TASK DETAILS – Pictures aside, each entry has to be returned exactly as it stands.

WORKING DATA –

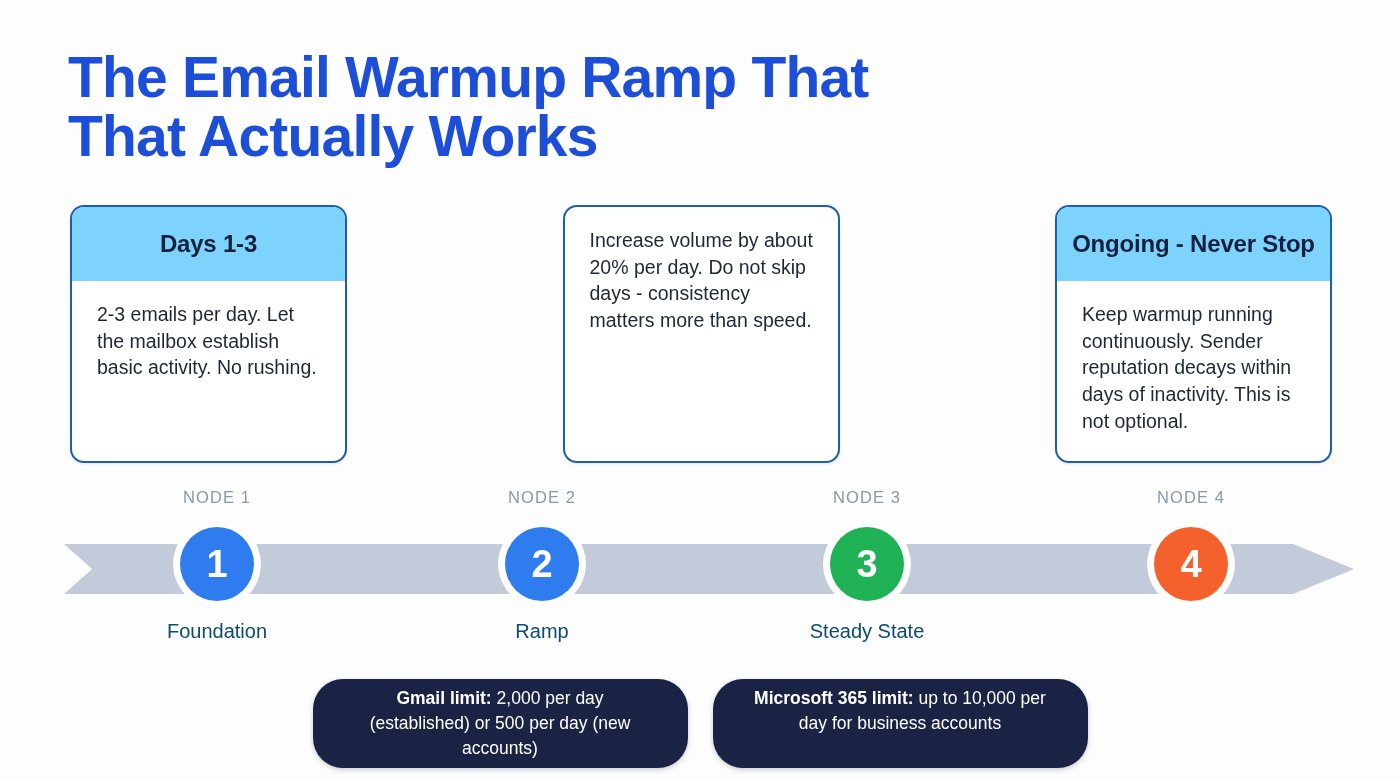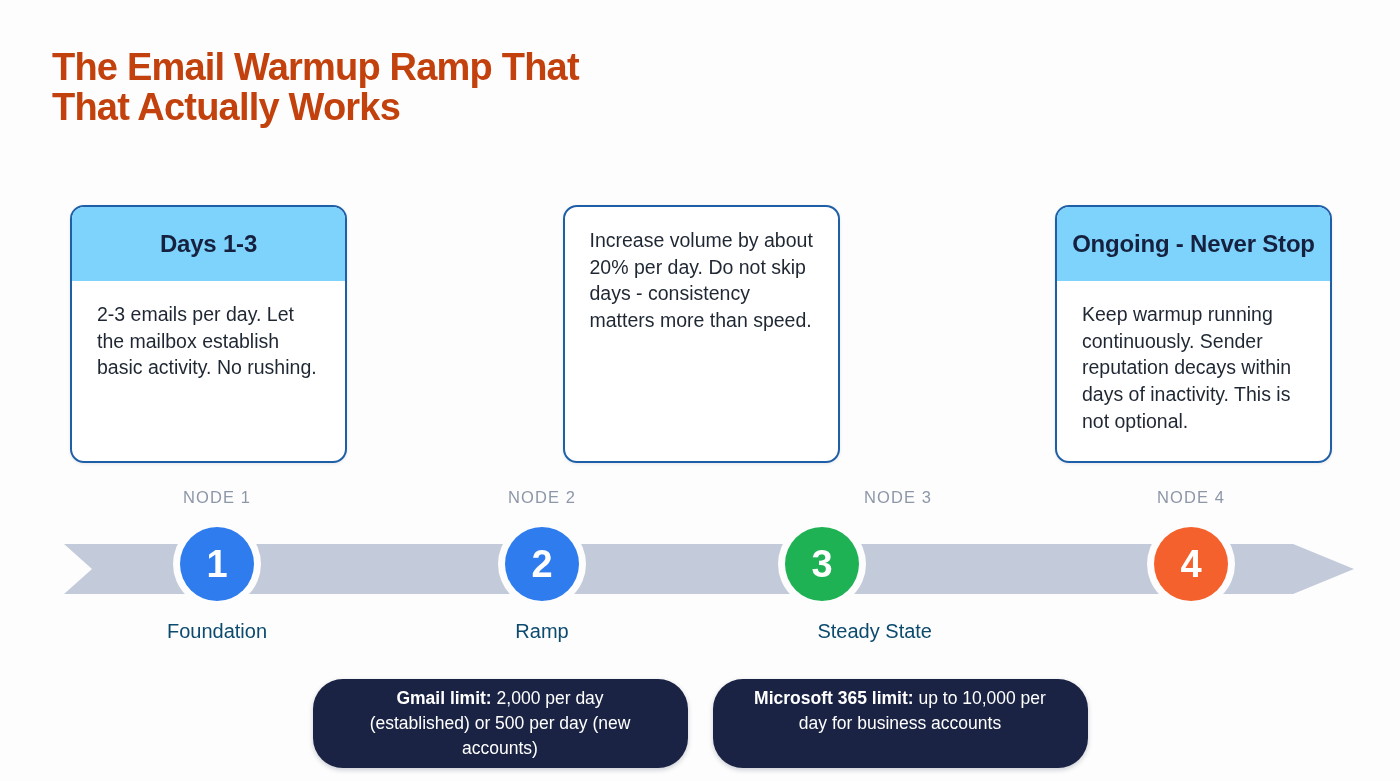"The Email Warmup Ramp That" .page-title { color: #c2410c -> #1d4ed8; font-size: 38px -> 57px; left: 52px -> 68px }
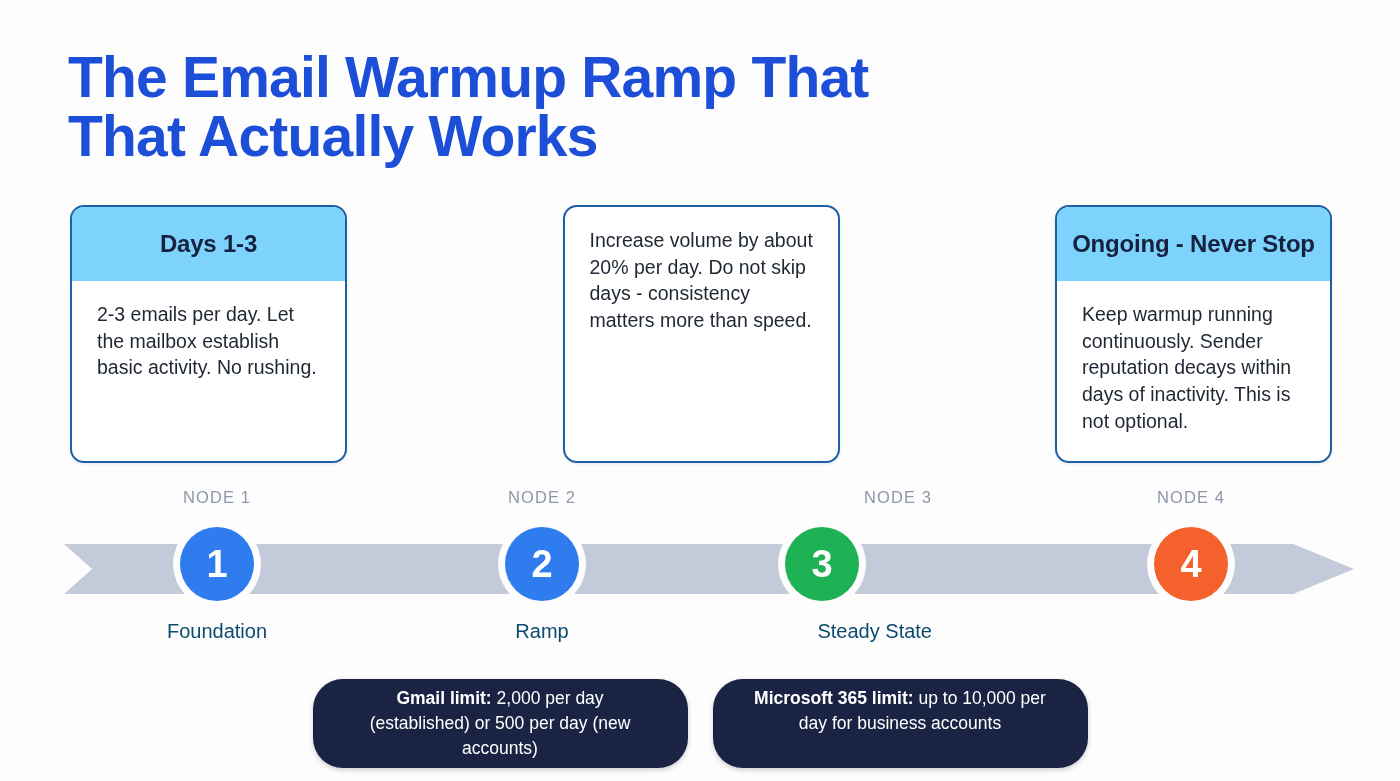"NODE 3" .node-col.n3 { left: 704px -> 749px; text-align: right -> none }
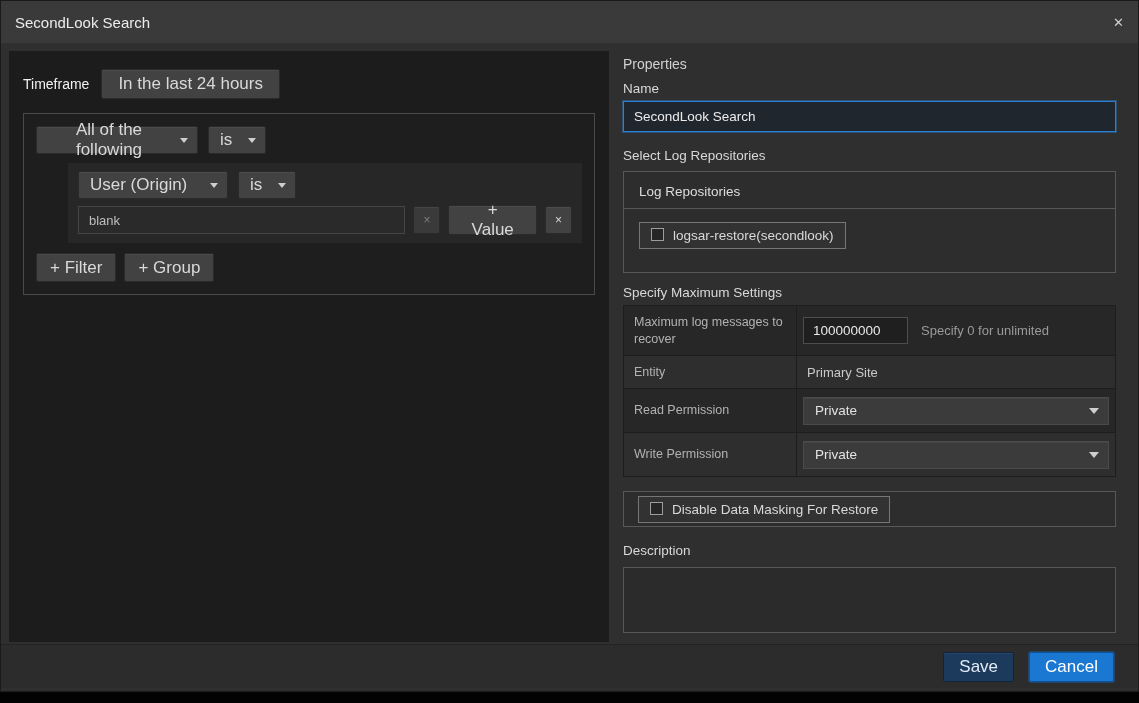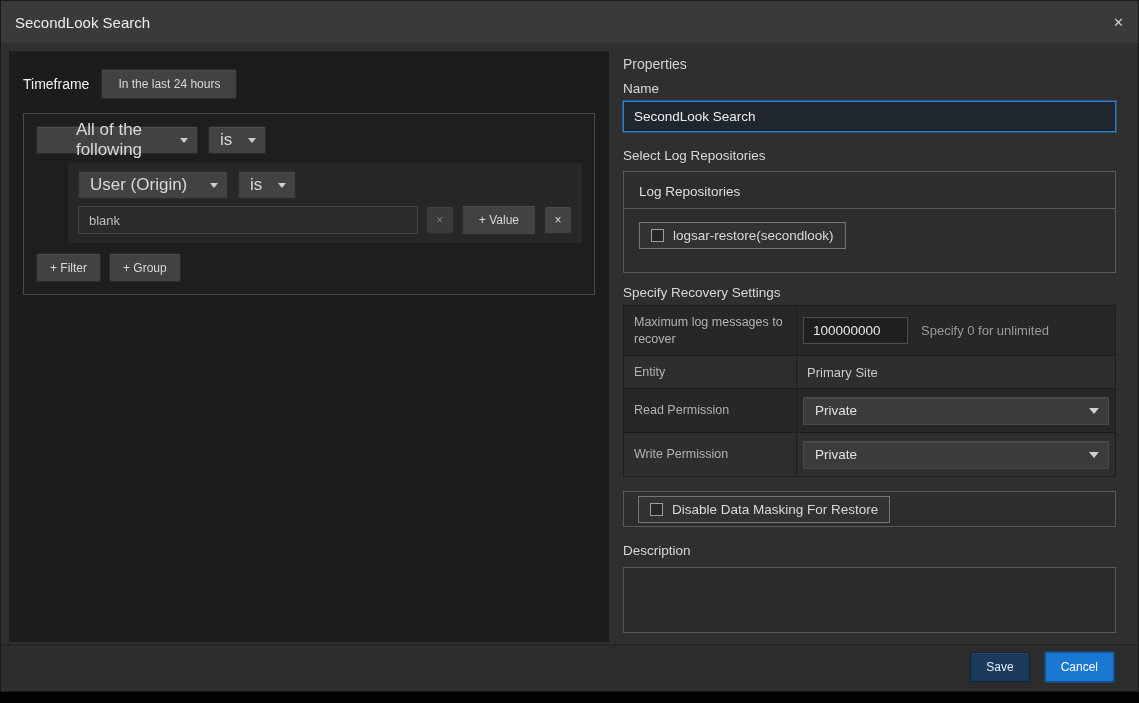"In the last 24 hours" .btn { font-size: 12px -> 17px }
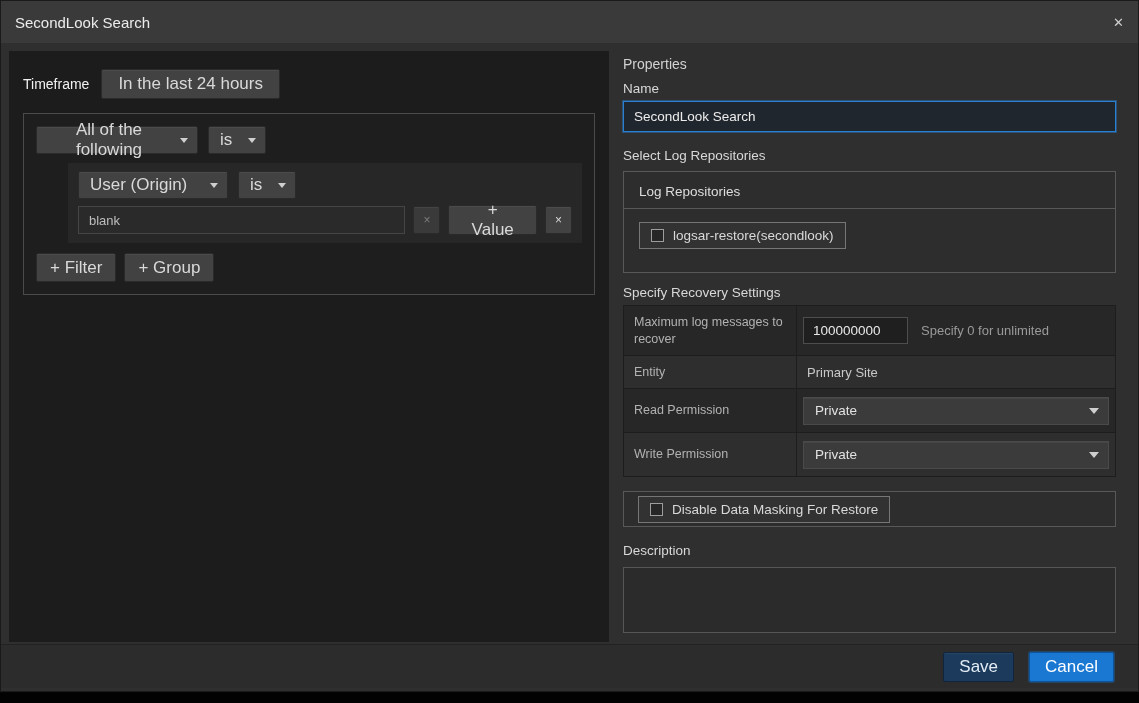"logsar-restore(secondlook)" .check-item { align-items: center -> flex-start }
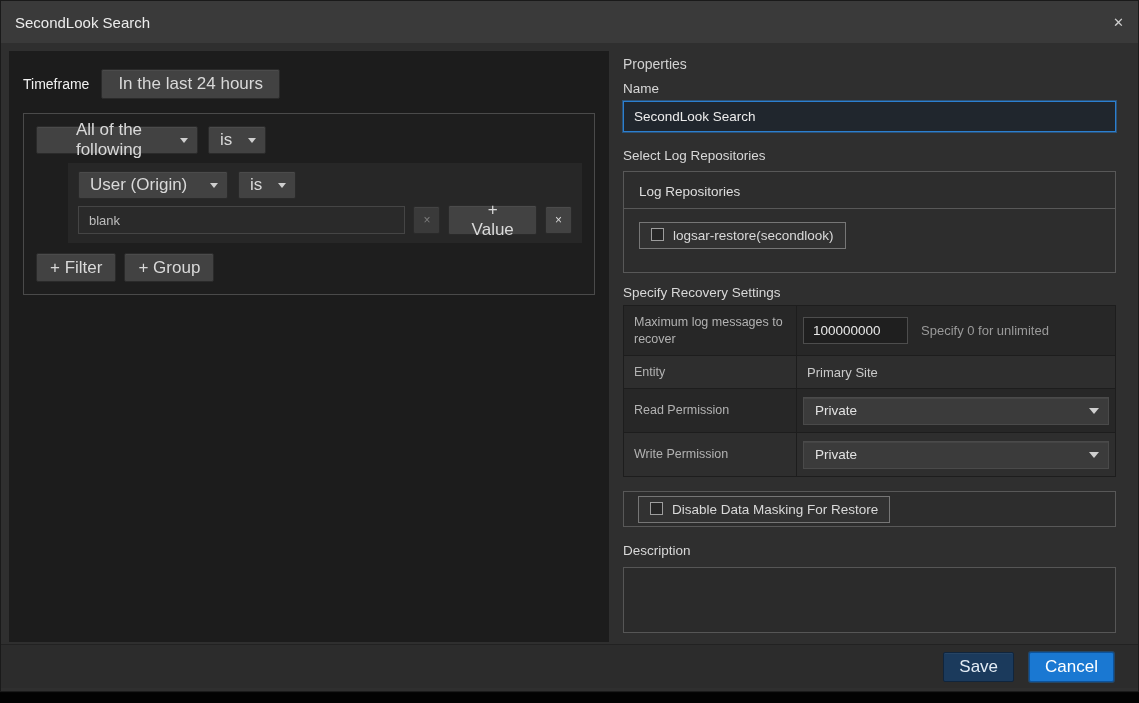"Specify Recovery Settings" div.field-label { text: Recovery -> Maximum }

TASK OUTPUT –
"The Email Warmup Ramp That" .page-title { color: #c2410c -> #1d4ed8; font-size: 38px -> 57px; left: 52px -> 68px }
"NODE 3" .node-col.n3 { left: 704px -> 749px; text-align: right -> none }
"In the last 24 hours" .btn { font-size: 12px -> 17px }
"logsar-restore(secondlook)" .check-item { align-items: center -> flex-start }
"Specify Recovery Settings" div.field-label { text: Recovery -> Maximum }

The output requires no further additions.